HDFS Vs. S3 Showdown
Cloudian recently shared with Datanami the results of a benchmark test that it claims proves it can run with the big yellow elephant. The document, which was prepared by Cloudian Software Engineer Tatsuya Kawano and Gary Ogasawara, its vice president of engineering, compared the performance of four different combinations of SQL query engine and storage system, including:
1. Hive and HDFS 2. Hive and S3 (Cloudian HyperStore) 3. Presto and HDFS 4. Presto and S3 (Cloudian HyperStore)
“We used HiBench’s SQL (Hive-QL) workloads with ~11 million records (~1.8GB) and TPC-H benchmark with ~866 million records (~100GB),” they write. “CDH5 (Cloudera Distribution Hadoop v5.14.4) was used for the Hadoop and HDFS implementation. For S3-compatible storage, we used Cloudian HyperStore v7.1 that implements the Amazon S3 API in a software package that can be deployed on Linux.”
HiBench is a big data benchmark suite
developed by Intel that helps to evaluate different big data products in terms of speed, according to Kawano and Ogasawara. It has three workloads – scan, aggregation, and join – that exercises the read and write capability of the computer program.
The results of the HiBench benchmark, which used data stored in SequenceFile format, showed that Presto outperformed Hive on both HDFS and S3 storage back-ends. For write-heavy query, the combination of Presto and S3 was over 4x faster than Hive and HDFS, Cloudian found, while for read-heavy queries, Presto and S3 was over 15x faster than Hive and HDFS.
The combination of Presto and HDFS still outperformed Presto running on S3, Cloudian found. But not by much.
The TPC-H benchmark, meanwhile, simulates a real-world OLAP (Online Analytical Processing) workloads in a data warehouse context. Presto can run unmodified TPC-H queries, which are ANSI SQL compliant, and has its own TPC-H connector to generate TPC-H datasets, Kawano and Ogasawara write. “Hive cannot directly run TPC-H queries,” the write, “but we found a couple of Hive-QL implementations of TPC-H on GitHub and we used one of them.”
The test involved over 100GB of data that was composed of files stored in the ORC format with ZLIB compression, according to the researchers’ paper. They only measured Hive on HDFS, Presto on S3, and Presto on HDFS. “We did not measure Hive+S3 performance because from [the] HiBench results, we expected it will be slower than all other combinations and we might not be interested in the result.”
Presto and S3, on average, was 11.8 times faster than Hive+HDFS, according to the test results. However, in every TPC-H test category, Presto on HDFS was faster than Presto on S3.

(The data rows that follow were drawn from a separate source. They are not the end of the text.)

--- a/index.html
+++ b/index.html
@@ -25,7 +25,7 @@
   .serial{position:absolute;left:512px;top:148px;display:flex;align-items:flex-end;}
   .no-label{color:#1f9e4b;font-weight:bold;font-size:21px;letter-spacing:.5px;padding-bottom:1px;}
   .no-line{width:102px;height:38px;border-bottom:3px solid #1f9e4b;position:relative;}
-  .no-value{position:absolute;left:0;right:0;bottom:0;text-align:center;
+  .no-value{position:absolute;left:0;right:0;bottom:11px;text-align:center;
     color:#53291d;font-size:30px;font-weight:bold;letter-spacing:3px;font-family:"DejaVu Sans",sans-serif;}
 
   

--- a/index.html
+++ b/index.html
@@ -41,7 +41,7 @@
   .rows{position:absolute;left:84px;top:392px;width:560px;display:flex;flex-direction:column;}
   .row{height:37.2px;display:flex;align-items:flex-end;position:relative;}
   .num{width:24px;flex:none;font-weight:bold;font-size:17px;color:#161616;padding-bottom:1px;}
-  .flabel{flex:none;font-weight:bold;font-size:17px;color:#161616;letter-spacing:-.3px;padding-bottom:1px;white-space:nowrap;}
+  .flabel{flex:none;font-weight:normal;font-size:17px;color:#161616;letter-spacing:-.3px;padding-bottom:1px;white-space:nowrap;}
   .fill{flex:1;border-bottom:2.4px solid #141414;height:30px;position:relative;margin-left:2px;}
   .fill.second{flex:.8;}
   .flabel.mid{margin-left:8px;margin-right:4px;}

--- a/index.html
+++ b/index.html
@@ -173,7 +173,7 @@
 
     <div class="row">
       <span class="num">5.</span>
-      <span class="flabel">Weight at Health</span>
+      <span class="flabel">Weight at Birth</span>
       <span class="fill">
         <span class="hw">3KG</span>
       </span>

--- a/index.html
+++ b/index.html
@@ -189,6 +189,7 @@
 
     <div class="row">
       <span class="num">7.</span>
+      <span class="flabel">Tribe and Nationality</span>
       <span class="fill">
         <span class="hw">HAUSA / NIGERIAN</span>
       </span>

Presto is so much faster than Hive because it runs in-memory, “so it does not write intermediate results to storage (S3),” Kawano and Ogasawara write. “Presto makes much fewer S3 requests than Hive does. In addition, unlike Hive M/R [MapReduce] jobs, Presto does not perform rename file operation after writes. Rename is very expensive operation in a S3 storage system as it is implemented by copy and delete file operations. Finally, Hive’s architecture requires it to wait between stages (M/R jobs), making it difficult to keep utilizing all CPU and disk resources.”
When looking at the results of both benchmark tests, Cloudian concluded that both Presto configurations “substantially outperformed” the two Hive configurations by roughly a factor of 10. When Kawano and Ogasawara ranked the program combinations from best performing to worse performing, it looks like this:
1. Presto and HDFS (best) 2. Presto and S3 3. Hive and HDFS 4. Hive and S3 (worst)
“The Presto+S3 combination showed very similar performance results to the best Presto+HDFS combination,” Kawano and Ogasawara write, “demonstrating that Hadoop users can achieve the flexibility and cost advantages of separating storage and compute with S3 software, without any significant tradeoff in performance.”